Well, we'll all have to take a deep breath, and go about our days, and try to make this a better world to the little extent that we can, I guess...
This has been... "Party building."
Although today's ING NYC Marathon marked my 25th marathon distance race (and 9th consecutive New York City Marathon), it was the first time I ran a distance longer than the 26.2 miles, having elected to add a 3.5 mile or so jog to the Staten Island Ferry, and then a 3.5 mile or so jog from the ferry to the start at Fort Wadsworth. It's hard to believe that a 5 or 5 1/2 hour marathon distance race is a "comfort zone," but after dozens of such in the last few years... it ends up working out that way. And so, in preparation for a really big departure from comfort zone, the JFK-50 miler, I had to do something resembling an "ultra," today's mileage totalling 33 miles or thereabouts.
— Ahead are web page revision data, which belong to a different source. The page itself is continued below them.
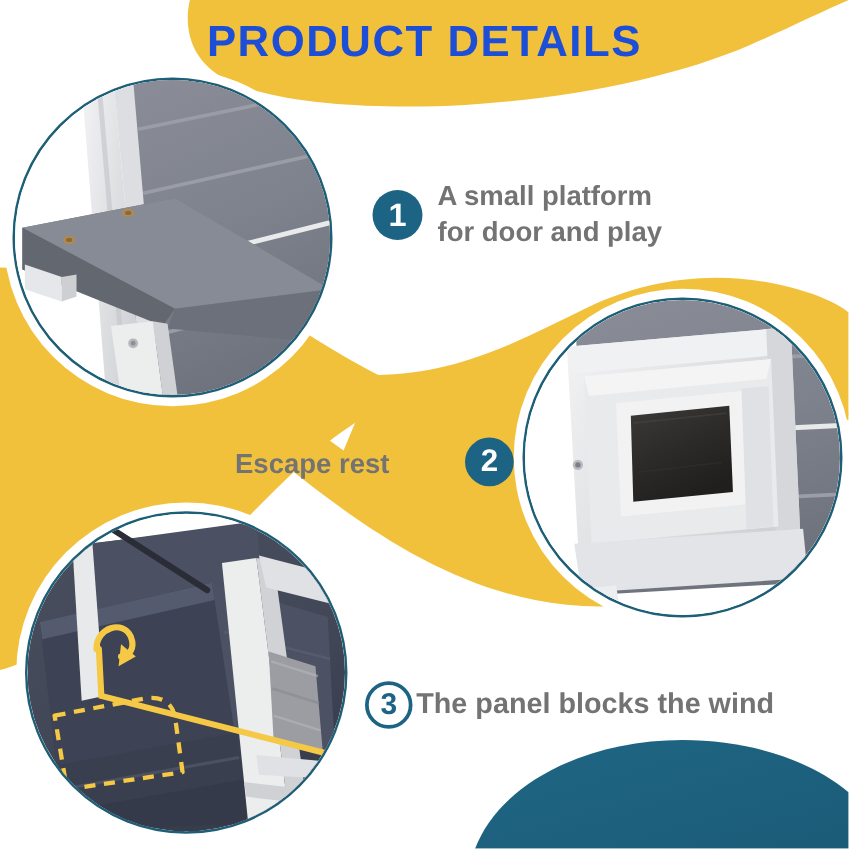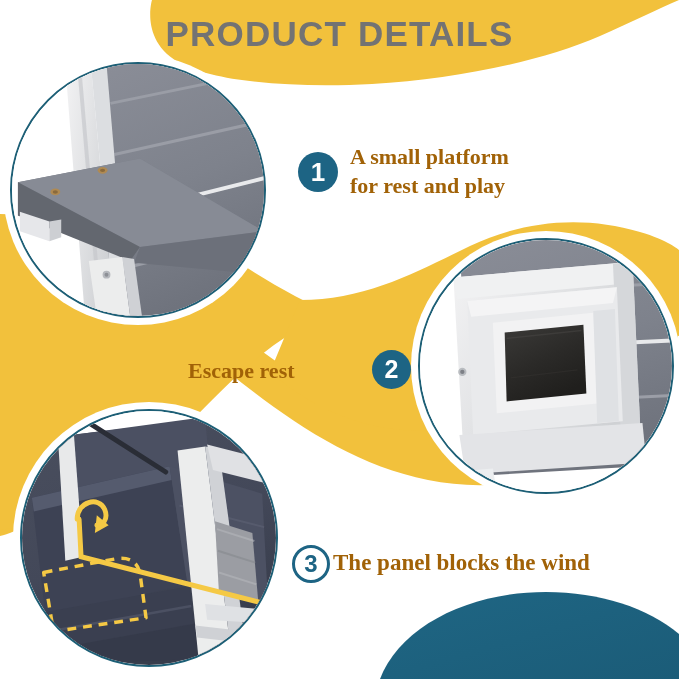"PRODUCT DETAILS" #page-title { color: #737373 -> #1d4ed8 }
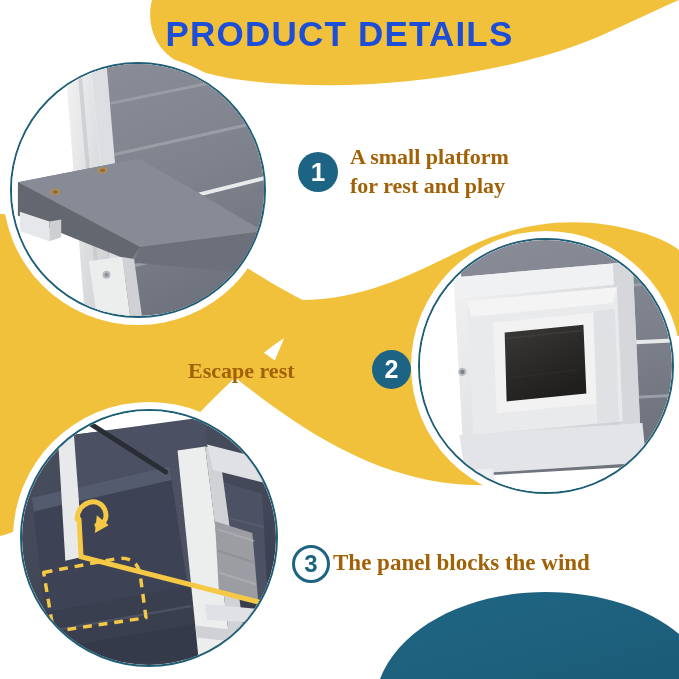"A small platform" .feature-text { color: #a16207 -> #737373; font-family: Liberation Serif, serif -> none }
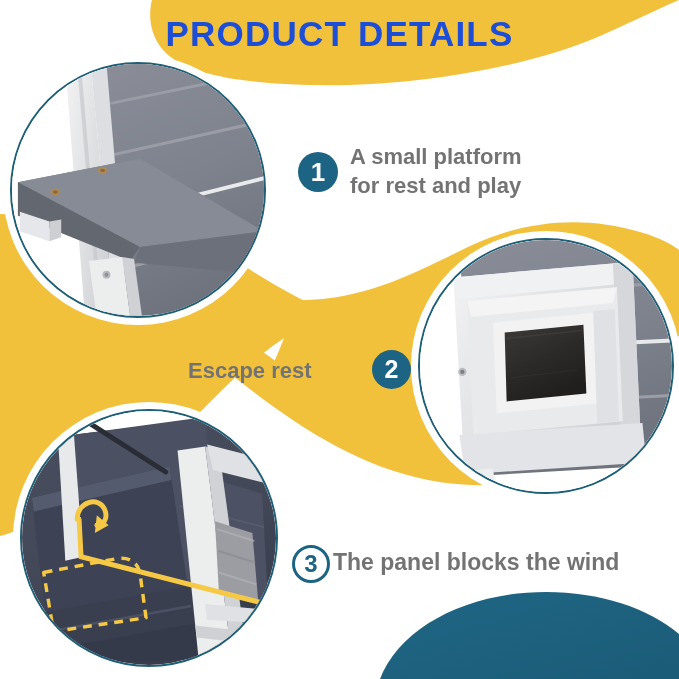"for rest and play" div { text: rest -> door }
And the other (bigger) comfort zone for the marathon is that "American runners don't win the big ones"; indeed no American man had won the New York since Alberto Salazar did it in 1982 when I was in college, and it had been since 1979, when I was in high school, that six Americans finished in the top ten. Well, today, both of those comfort zones were smashed, as the great Meb Kaflezighi led a stunning showing by the Americans, finishing something like four hours ahead of... me. I take some comfort in knowing that if I duplicated my NYC best... Meb would have finished something like... three hours ahead of me. Plus... unless I'm mistaken, there don't appear to be reports of any deaths at this year's NYC... go us!!!
In other news, it appears that there are political capitulations all over the place... such as in Honduras (sort of), in Afghanistan,
and in upstate New York's 23rd Congressional District. Apropos of... well, never mind.
Let's justsay there was no capitulation on the streets of New York City today... nosiree.